Fonte que canta e arrulha
Antonio Miranda Fernandes
Foi o vento que do entardecer, soprou o ouro.
Permitindo o gris véspera da noite que se antecipava.
Levou de volta ao ninho a gaivota para chocar a sua pepita.
Corria cristalino como a fonte d’água que canta e arrulha,
E se simplifica sem querer saber do próprio nascedouro.
Cavou o oceano, esse sábio amigo e também tirano,
Necessário talvez a um plano desconhecido,
E que é capaz de afogar com um gesto caridoso.
Quem poderá julgar de onde provém o mal maior?
Soprou ondas que se espatifaram contra rochedos...
Pariu medos, relâmpagos e cegueiras...
Deu à luz... luzes das tormentas abertas expondo o útero do céu.
Turbilhões ergueram, lá longe, fantasmas dançantes de areia,
Que em fuga desfaziam dunas e buscavam o anonimato nas extensões dos desertos,
Em metamorfoses sem algozes e sem mártires.
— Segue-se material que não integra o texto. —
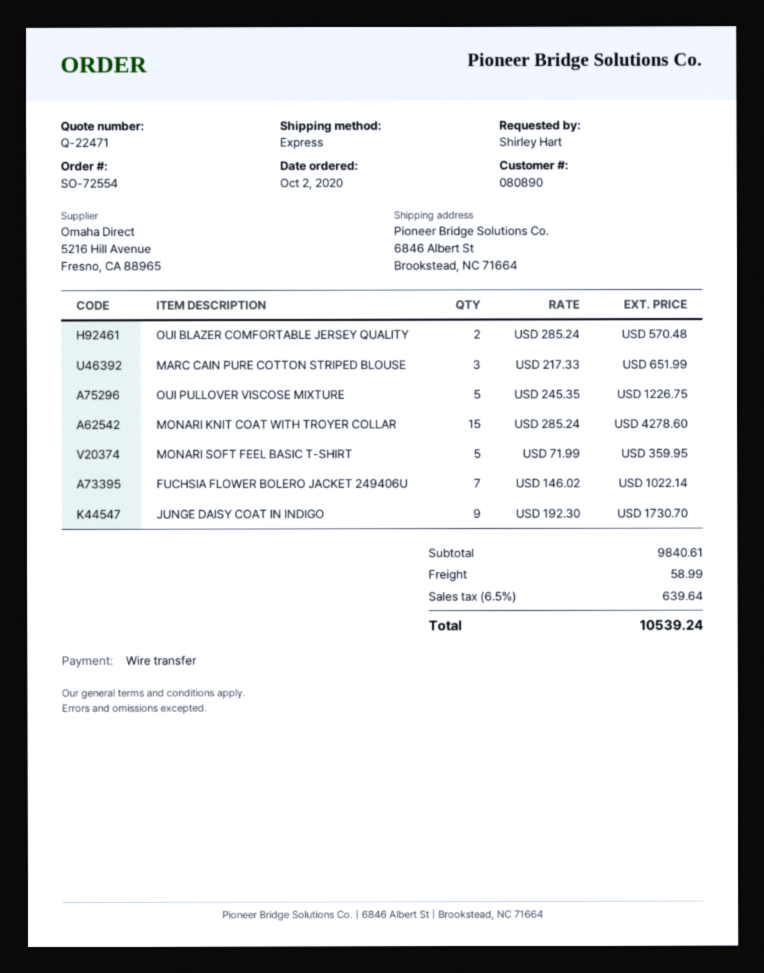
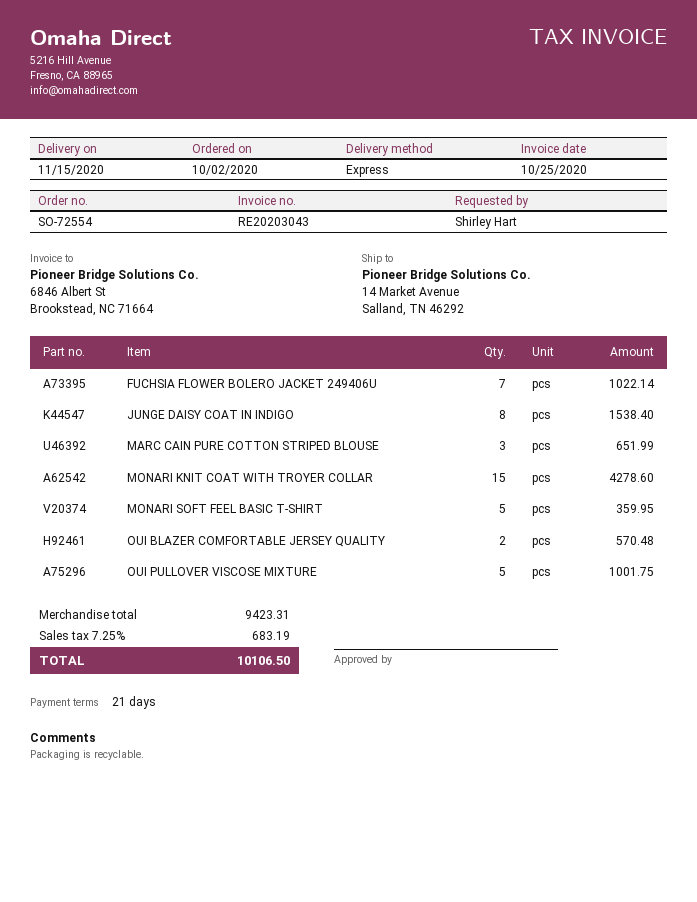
ship to: 6846 Albert St, Brookstead, NC 71664 -> 14 Market Avenue, Salland, TN 46292
OUI PULLOVER VISCOSE MIXTURE: 5 for 1226.75 -> 5 for 1001.75
JUNGE DAISY COAT IN INDIGO: 9 for 1730.70 -> 8 for 1538.40
subtotal: 9840.61 -> 9423.31
shipping: 58.99 -> none
tax: 6.5% = 639.64 -> 7.25% = 683.19
total: 10539.24 -> 10106.50

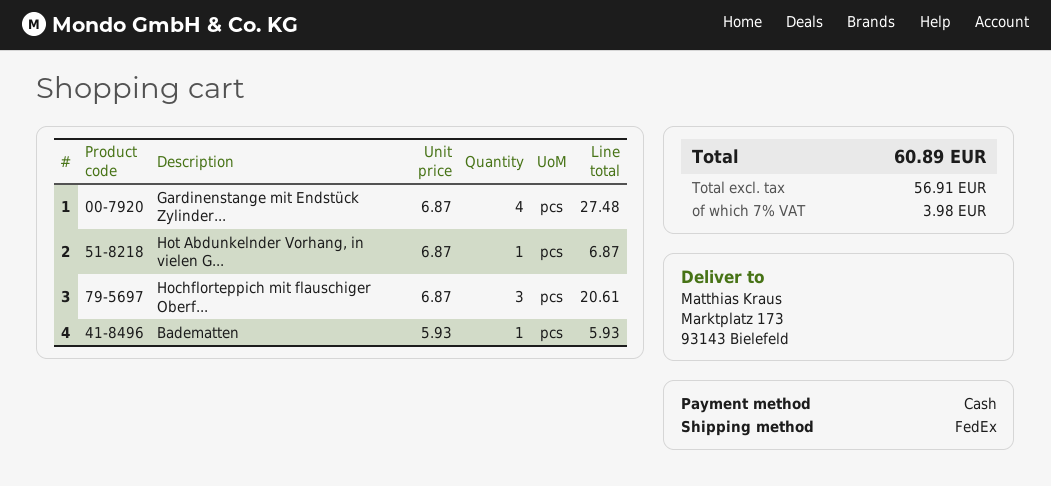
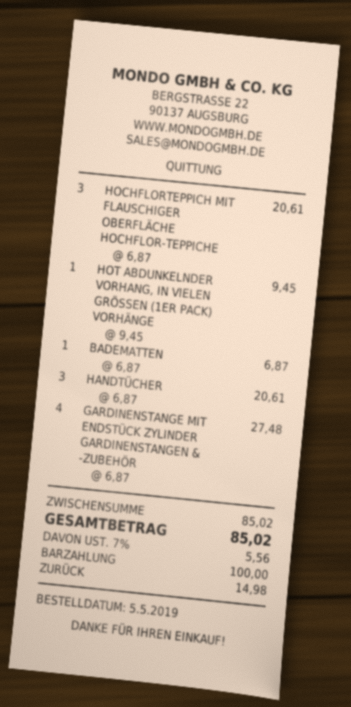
Hot Abdunkelnder Vorhang, in vielen G...: 1 x 6.87 = 6.87 -> 1 x 9.45 = 9.45
Badematten: 1 x 5.93 = 5.93 -> 1 x 6.87 = 6.87
HANDTÜCHER: none -> 3 x 6.87 = 20.61
tax: 7% = 3.98 -> 7% = 5.56
total: 60.89 -> 85.02

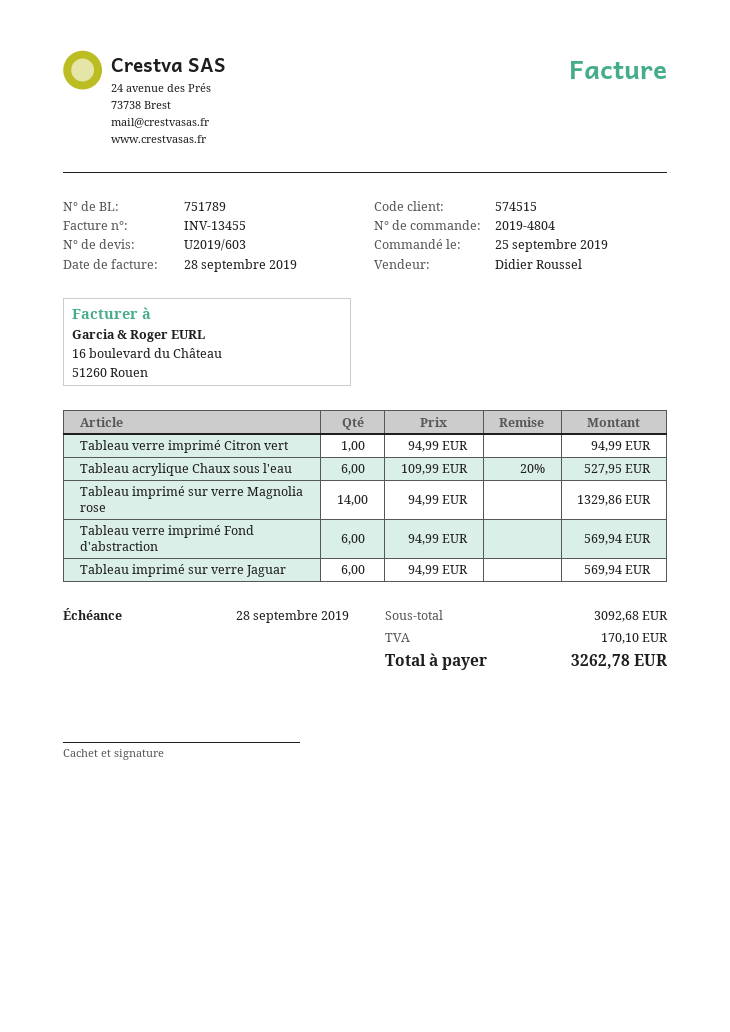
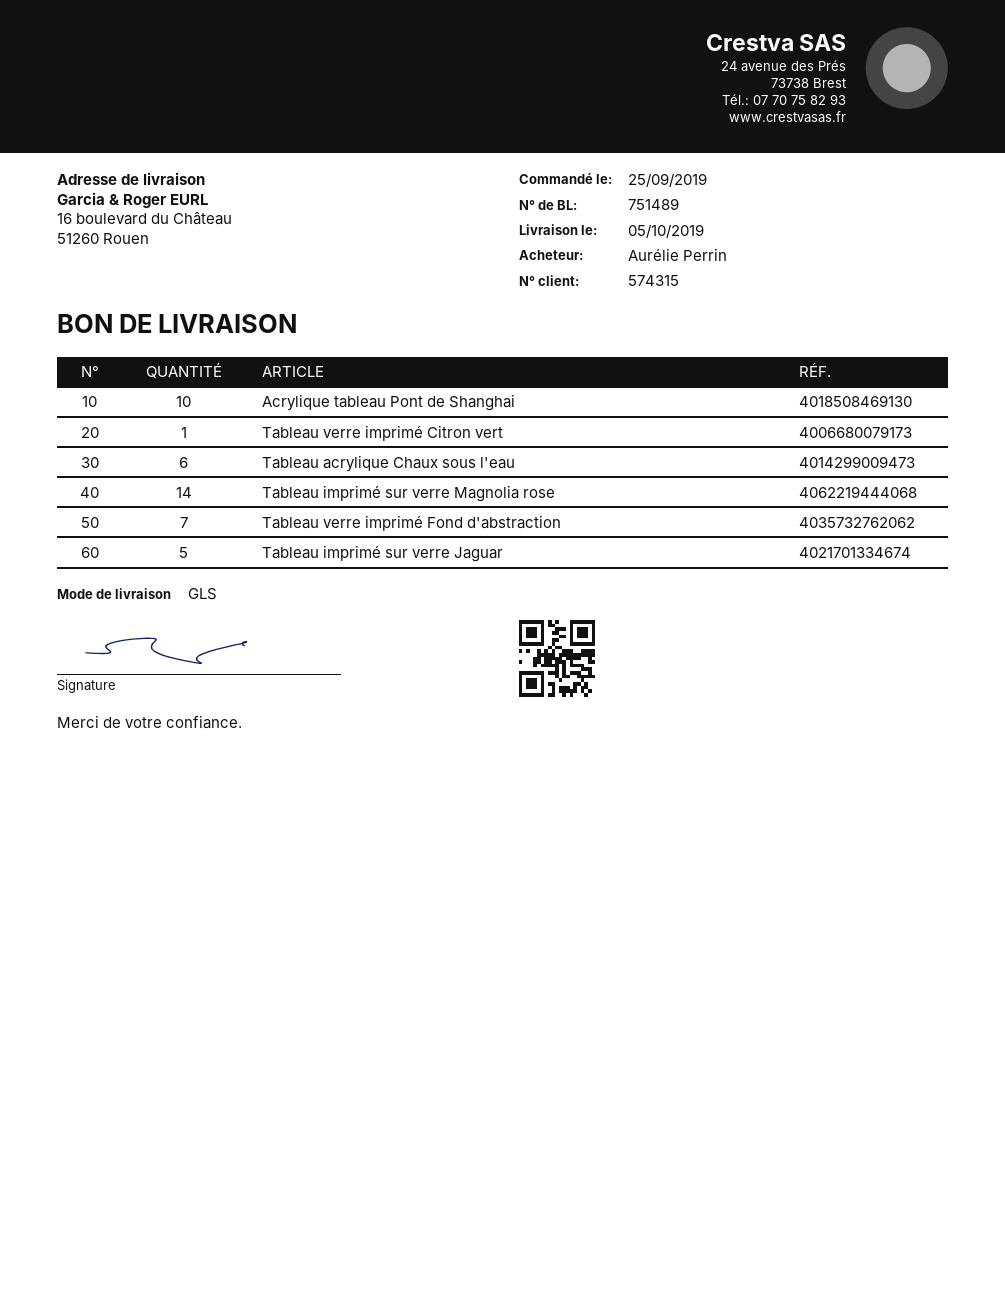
delivery note number: 751789 -> 751489
customer number: 574515 -> 574315
Tableau verre imprimé Fond d'abstraction: 6 -> 7
Tableau imprimé sur verre Jaguar: 6 -> 5
Acrylique tableau Pont de Shanghai: none -> 10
Silêncios e abismos confundidos pelos ecos que afligiram distâncias e momentos,
E embaraçaram passos que seguiam ao caminho certo.
Desamparado e sentindo-se tolo,
O andarilho sentou-se na soleira da porta a perguntar-lhe
Por que ela não se abria?
Que estranho e enganoso castelo fingindo-se de belo
Enganava-se como Narciso entre janelas cerradas no nada?
Montes foram galgados, mas os cumes, infelizmente,
Mostram-se apenas aos solitários... Aos bem-aventurados...
Não mais mãos entre mãos...
Elas tombaram ao longo do corpo pelo peso do sonho,
Que souberam pretender, mas não aguentaram carregar.
Perpétuas apenas mentiras... ainda não verdades...
Muitos conflitos e alguns medos, gritos e mitos...
Perdido o olhar sangrento
Que busca na sombra a réstia de sono e nele a fagulha derradeira.
(a fonte que canta e arrulha)
Tudo o mais se tornou sem graça...
Epitáfio...cinzas...fumaça...num suspiro derradeiro.